Task description –
Begin at the line with "tax: 7.25% = 1831.81 -> 7.25% = 1788.30" and write out every line after it, exactly, through the last line below, adding nothing.

(Dataset entries)
□ □ □ □ □ □ □
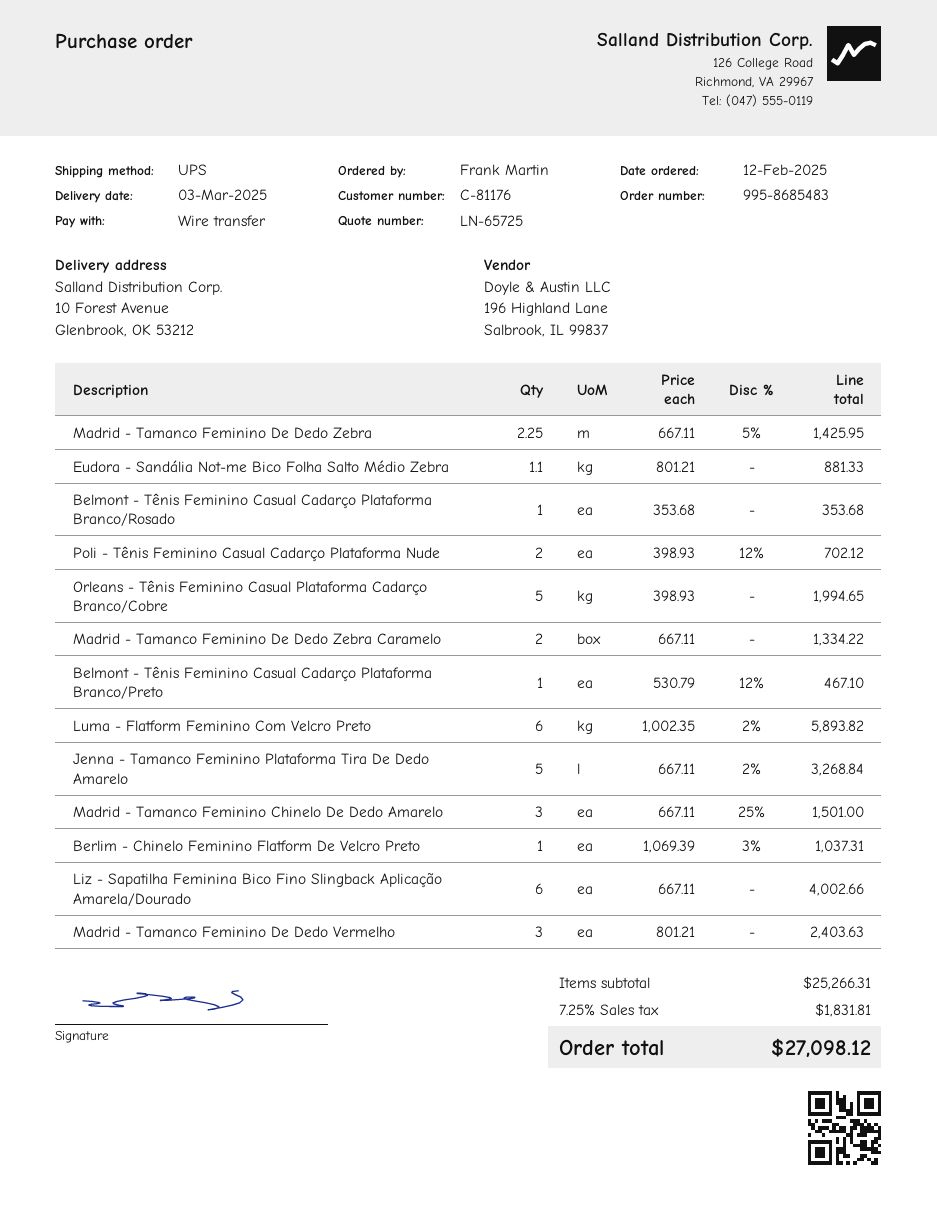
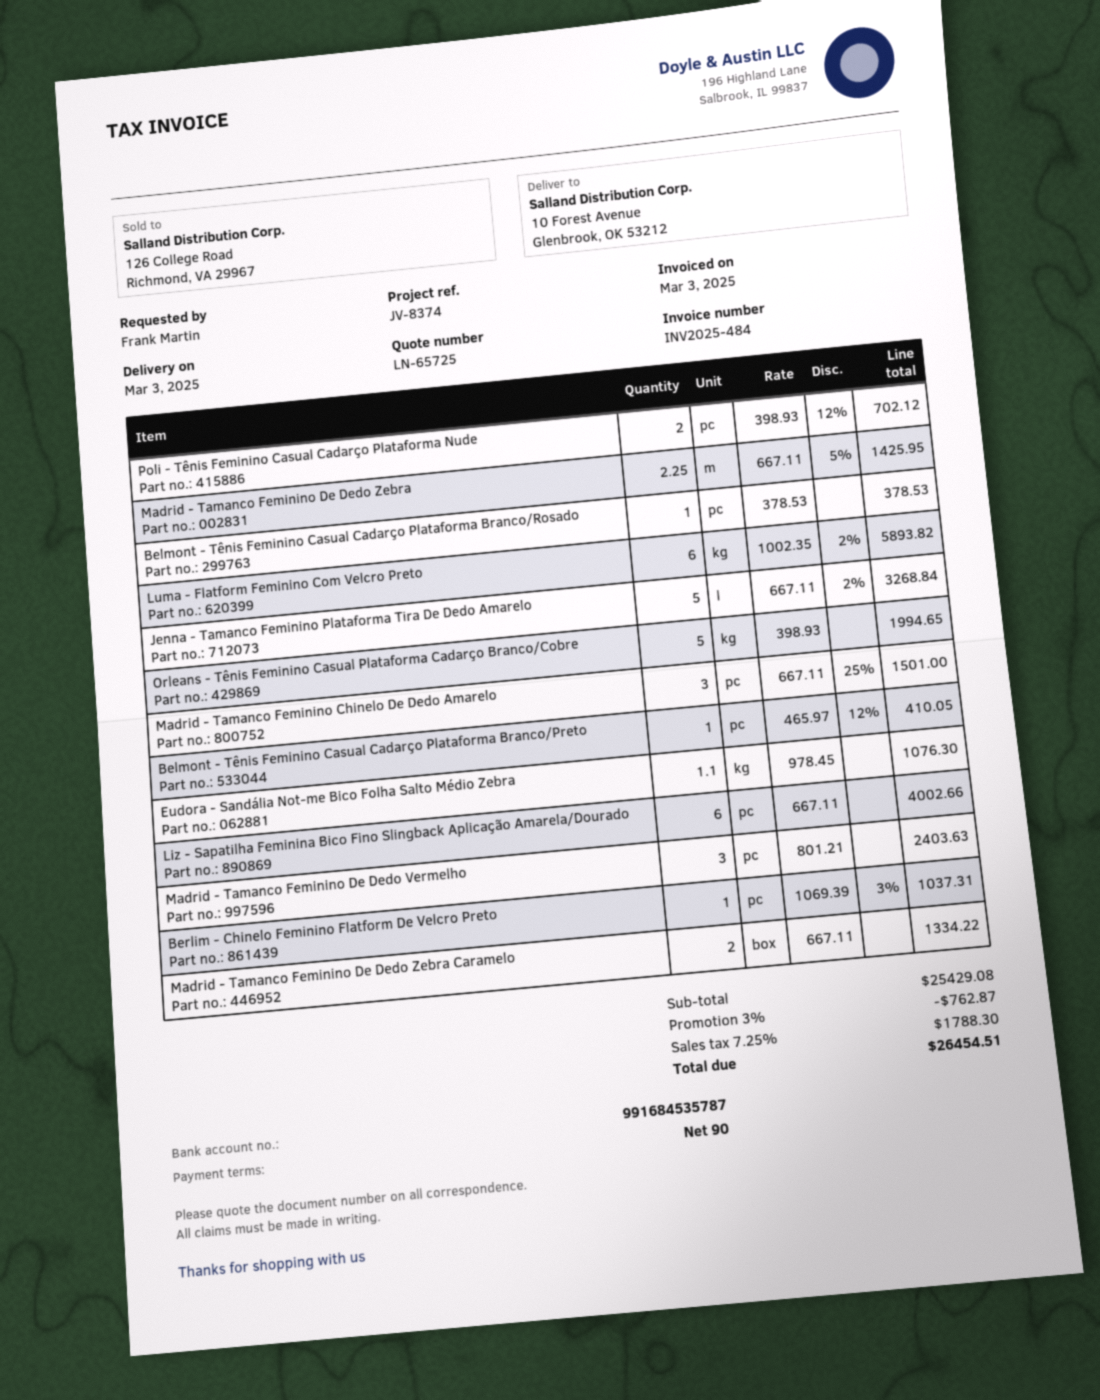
Eudora - Sandália Not-me Bico Folha Salto Médio Zebra: 1.1 x 801.21 = 881.33 -> 1.1 x 978.45 = 1076.30
Belmont - Tênis Feminino Casual Cadarço Plataforma Branco/Rosado: 1 x 353.68 = 353.68 -> 1 x 378.53 = 378.53
Belmont - Tênis Feminino Casual Cadarço Plataforma Branco/Preto: 1 x 530.79 - 12% = 467.10 -> 1 x 465.97 - 12% = 410.05
subtotal: 25266.31 -> 25429.08
discount: none -> 3% = 762.87
tax: 7.25% = 1831.81 -> 7.25% = 1788.30
total: 27098.12 -> 26454.51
□ □ □ □ □ □ □
Finished task –
tax: 7.25% = 1831.81 -> 7.25% = 1788.30
total: 27098.12 -> 26454.51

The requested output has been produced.